An exact reproduction of the listing, minus the pictures, is the required output.

:::::

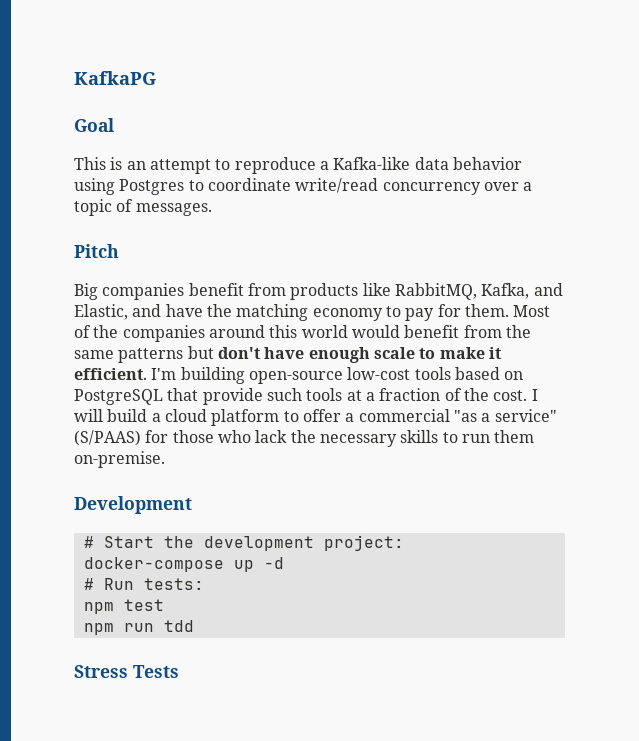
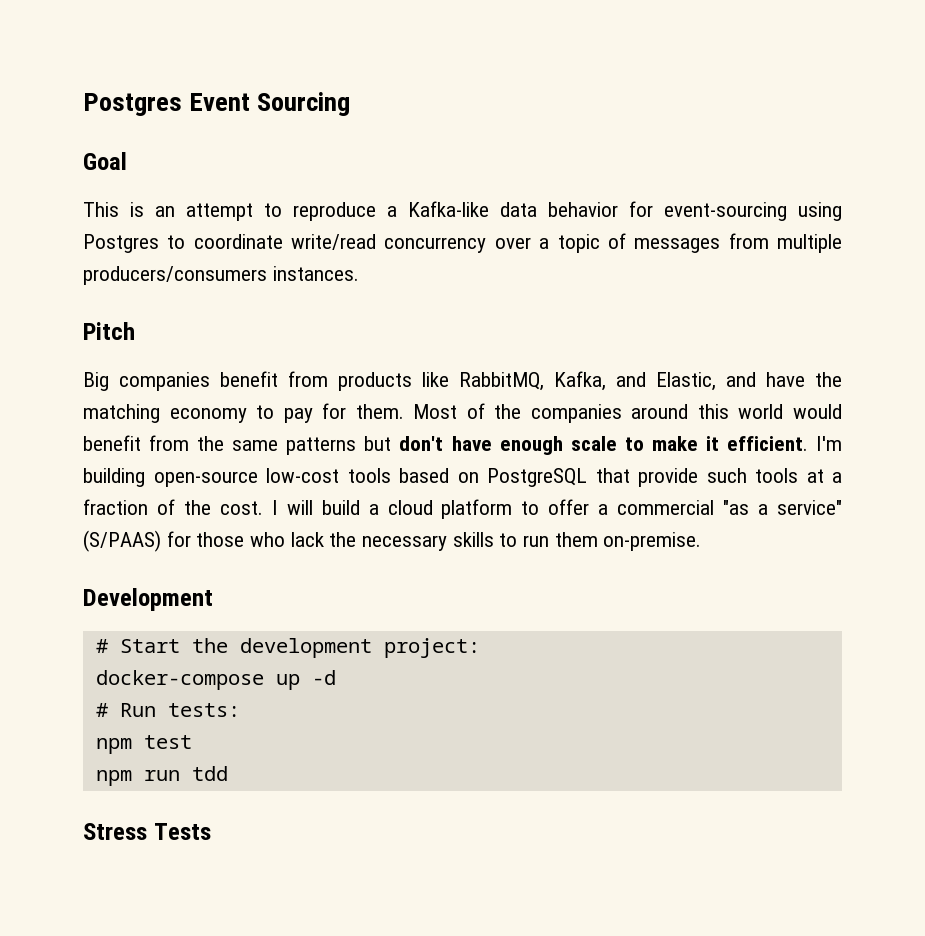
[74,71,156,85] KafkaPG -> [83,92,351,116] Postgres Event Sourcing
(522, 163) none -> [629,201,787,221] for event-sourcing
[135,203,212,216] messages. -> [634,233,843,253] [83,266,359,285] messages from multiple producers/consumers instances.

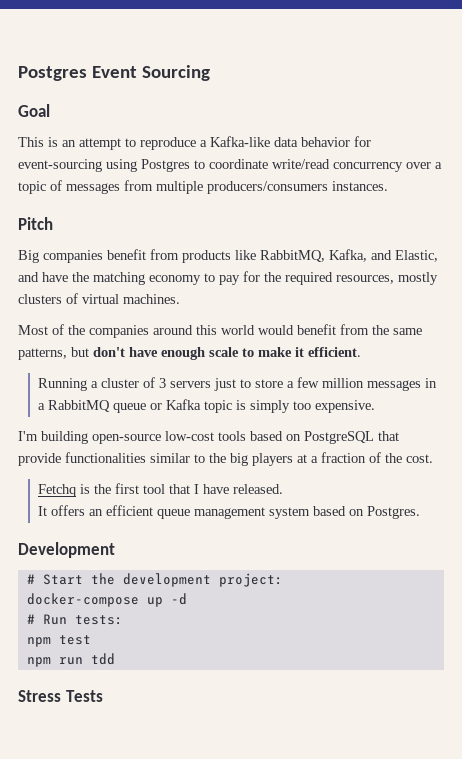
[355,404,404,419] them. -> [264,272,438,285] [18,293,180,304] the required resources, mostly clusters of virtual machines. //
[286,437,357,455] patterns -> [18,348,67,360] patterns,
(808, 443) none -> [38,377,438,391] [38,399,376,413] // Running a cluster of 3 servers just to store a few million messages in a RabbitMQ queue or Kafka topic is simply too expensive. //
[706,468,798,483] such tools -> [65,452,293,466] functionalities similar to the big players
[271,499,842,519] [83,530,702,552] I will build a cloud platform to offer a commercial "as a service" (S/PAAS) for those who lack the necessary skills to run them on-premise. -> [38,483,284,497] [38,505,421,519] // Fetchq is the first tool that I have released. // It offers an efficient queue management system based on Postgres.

:::::

Output of the task
[74,71,156,85] KafkaPG -> [83,92,351,116] Postgres Event Sourcing
(522, 163) none -> [629,201,787,221] for event-sourcing
[135,203,212,216] messages. -> [634,233,843,253] [83,266,359,285] messages from multiple producers/consumers instances.

[355,404,404,419] them. -> [264,272,438,285] [18,293,180,304] the required resources, mostly clusters of virtual machines. //
[286,437,357,455] patterns -> [18,348,67,360] patterns,
(808, 443) none -> [38,377,438,391] [38,399,376,413] // Running a cluster of 3 servers just to store a few million messages in a RabbitMQ queue or Kafka topic is simply too expensive. //
[706,468,798,483] such tools -> [65,452,293,466] functionalities similar to the big players
[271,499,842,519] [83,530,702,552] I will build a cloud platform to offer a commercial "as a service" (S/PAAS) for those who lack the necessary skills to run them on-premise. -> [38,483,284,497] [38,505,421,519] // Fetchq is the first tool that I have released. // It offers an efficient queue management system based on Postgres.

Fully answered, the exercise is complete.